CoreBolt 方案适用于大部分场景,不同的应用优化效果不同,iCache Miss/iTLB Miss/FrontEnd stall 越高,优化效果越好。
二、Bolt/Coresight使用说明
程序构建
目标程序在构建时候需要对构建脚本做以下修改。
程序构建需要关闭 asan 等 santilizer。
链接器需要额外参数-Wl,--build-id=sha1 -Wl,--emit-relocs
如果编译器是gcc(gcc8及以上)需要加编译参数-fno-reorder-blocks-and-partition。
采样环境
ECS 购买倚天裸金属,使用 Alibaba Cloud Linux 3.2104 LTS 64位 ARM版操作系统,在此文档编写时间 20231222 之后购买的此实例都支持 Coresight 采样。

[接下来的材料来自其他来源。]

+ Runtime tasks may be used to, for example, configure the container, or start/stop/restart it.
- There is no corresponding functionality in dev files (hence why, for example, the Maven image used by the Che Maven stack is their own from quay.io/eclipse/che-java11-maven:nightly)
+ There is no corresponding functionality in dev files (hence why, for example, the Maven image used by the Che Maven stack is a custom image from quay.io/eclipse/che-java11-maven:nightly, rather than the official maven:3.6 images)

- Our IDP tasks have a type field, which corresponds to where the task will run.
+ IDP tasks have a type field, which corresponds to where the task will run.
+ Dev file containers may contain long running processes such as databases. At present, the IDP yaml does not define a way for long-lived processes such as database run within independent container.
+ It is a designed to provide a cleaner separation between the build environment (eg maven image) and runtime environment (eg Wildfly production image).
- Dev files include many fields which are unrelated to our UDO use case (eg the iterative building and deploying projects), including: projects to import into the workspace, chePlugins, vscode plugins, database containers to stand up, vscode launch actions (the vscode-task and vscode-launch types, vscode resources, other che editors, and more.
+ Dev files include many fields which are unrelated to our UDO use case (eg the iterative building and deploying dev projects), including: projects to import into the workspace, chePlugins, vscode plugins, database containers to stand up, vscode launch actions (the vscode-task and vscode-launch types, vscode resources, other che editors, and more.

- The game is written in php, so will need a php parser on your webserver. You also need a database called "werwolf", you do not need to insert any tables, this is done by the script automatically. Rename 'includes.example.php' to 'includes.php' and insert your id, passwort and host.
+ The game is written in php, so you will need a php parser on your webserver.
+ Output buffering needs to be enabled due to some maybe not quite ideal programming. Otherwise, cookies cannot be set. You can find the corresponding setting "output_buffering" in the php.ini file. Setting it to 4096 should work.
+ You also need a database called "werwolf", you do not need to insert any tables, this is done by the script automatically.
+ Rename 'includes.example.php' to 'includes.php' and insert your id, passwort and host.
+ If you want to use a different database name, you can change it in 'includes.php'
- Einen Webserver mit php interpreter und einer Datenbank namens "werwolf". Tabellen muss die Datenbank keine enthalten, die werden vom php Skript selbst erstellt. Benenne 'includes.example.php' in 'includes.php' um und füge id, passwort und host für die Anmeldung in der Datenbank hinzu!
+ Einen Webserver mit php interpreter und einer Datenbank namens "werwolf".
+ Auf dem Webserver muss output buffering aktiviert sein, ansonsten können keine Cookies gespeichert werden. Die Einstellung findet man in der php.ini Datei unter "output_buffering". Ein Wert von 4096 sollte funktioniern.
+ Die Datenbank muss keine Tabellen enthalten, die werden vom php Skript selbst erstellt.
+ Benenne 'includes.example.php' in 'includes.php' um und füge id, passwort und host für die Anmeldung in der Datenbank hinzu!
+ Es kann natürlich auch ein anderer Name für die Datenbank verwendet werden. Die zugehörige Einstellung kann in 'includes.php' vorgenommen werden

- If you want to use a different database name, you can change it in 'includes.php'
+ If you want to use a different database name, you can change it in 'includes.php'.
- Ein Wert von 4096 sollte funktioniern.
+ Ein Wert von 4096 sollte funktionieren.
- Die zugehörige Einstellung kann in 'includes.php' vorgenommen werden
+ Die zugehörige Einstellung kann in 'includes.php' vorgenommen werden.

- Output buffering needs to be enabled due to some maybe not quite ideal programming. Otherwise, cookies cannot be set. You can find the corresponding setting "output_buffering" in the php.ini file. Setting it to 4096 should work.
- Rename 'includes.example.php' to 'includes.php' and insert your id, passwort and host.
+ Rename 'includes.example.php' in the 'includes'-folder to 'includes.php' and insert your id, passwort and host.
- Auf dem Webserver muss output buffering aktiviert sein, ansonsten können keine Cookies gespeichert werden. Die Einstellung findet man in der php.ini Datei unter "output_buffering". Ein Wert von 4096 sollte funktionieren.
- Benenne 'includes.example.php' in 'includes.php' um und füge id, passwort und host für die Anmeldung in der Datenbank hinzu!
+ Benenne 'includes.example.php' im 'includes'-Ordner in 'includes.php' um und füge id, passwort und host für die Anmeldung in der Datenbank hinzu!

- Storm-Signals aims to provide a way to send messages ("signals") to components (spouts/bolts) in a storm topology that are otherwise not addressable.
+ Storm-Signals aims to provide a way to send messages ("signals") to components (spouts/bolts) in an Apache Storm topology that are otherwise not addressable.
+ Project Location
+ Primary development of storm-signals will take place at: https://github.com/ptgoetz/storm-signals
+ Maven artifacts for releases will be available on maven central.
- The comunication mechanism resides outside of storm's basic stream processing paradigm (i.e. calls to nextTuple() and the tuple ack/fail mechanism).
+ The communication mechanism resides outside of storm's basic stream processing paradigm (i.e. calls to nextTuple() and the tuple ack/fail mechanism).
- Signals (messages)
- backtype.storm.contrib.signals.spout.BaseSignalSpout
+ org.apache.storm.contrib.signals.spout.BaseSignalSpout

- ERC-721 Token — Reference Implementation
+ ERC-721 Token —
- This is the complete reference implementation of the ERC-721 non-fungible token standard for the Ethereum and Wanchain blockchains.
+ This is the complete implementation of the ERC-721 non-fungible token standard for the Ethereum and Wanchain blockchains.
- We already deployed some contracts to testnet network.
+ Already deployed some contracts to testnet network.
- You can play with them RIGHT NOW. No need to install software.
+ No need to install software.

采样环境应当只用做线下采样使用,应避免在线上环境直接采样。
环境准备
安装驱动
modprobe coresight
modprobe coresight-catu
modprobe coresight-funnel
modprobe coresight-tmc
modprobe coresight-cti
modprobe coresight-replicator
modprobe coresight-etm4x
modprobe coresight-tpiu
下线 64-127 core
#!/bin/sh
for i in $( eval echo {$1..$2} )
do
echo $3 > /sys/bus/cpu/devices/cpu$i/online;
done
sh offline.sh 64 127 0
安装 ACC
yum install -y alibaba-cloud-compiler
perf采样
perf record -e cs_etm//u ./app
更多通过 perf 使用 Coresight 的方法见 《Arm Coresight》
perf data 的储存和转化
perf2bolt将inject.data转成fdata的形式
perf inject -i perf.data -o inj.x.data --itrace=i300000il128
/opt/alibaba-cloud-compiler/bin/perf2bolt -p inj.x.data -o perf.fdata libjvm.so
使用bolt进行优化
aarch64上如果只针对部分函数做bolt需要带 -no-scan
-split-all-cold 通常在采样数据充分的情况下更好
/opt/alibaba-cloud-compiler/bin/llvm-bolt libjvm.so -o libjvm.bolt.so -data=perf.fdata -reorder-blocks=ext-tsp -reorder-functions=hfsort -split-functions -split-all-cold -dyno-stats
三、以一个快排为例
代码
#include <stdio.h>
#include <stdlib.h>
#include <sys/time.h>
#define ARRAY_LEN 30000
static struct timeval tm1;
static inline void start() {
gettimeofday(&tm1, NULL);
}
static inline void stop() {
struct timeval tm2;
gettimeofday(&tm2, NULL);
unsigned long long t = 1000 * (tm2.tv_sec - tm1.tv_sec) +\
(tm2.tv_usec - tm1.tv_usec) / 1000;
printf("%llu ms\n", t);
}
void bubble_sort (int *a, int n) {
int i, t, s = 1;
while (s) {
s = 0;
for (i = 1; i < n; i++) {
if (a[i] < a[i - 1]) {
t = a[i];
a[i] = a[i - 1];
a[i - 1] = t;
s = 1;
}
}
}
}
void sort_array() {
printf("Bubble sorting array of %d elements\n", ARRAY_LEN);
int data[ARRAY_LEN], i;
for(i=0; i<ARRAY_LEN; ++i){
data[i] = rand();
}
bubble_sort(data, ARRAY_LEN);
}
int main(){
start();
sort_array();
stop();
return 0;
}
编译后运行
root@iZ2ze8k8g2f1rg3pi03y0rZ ~/bolt# gcc -Wl,--build-id=sha1 -Wl,--emit-relocs -O3 ++sort.c++ -o ++sort++
root@iZ2ze8k8g2f1rg3pi03y0rZ ~/bolt# ./sort
Bubble sorting array of 30000 elements
939 ms
运行时间为 939 ms
使用 coresight 采集
root@iZ2ze8k8g2f1rg3pi03y0rZ ~/bolt# perf record -m ,16M -e cs_etm//u ++./sort++
Bubble sorting array of 30000 elements
941 ms
[ perf record: Woken up 2 times to write data ]
Warning:
AUX data lost 2 times out of 2!
[ perf record: Captured and wrote 32.012 MB perf.data ]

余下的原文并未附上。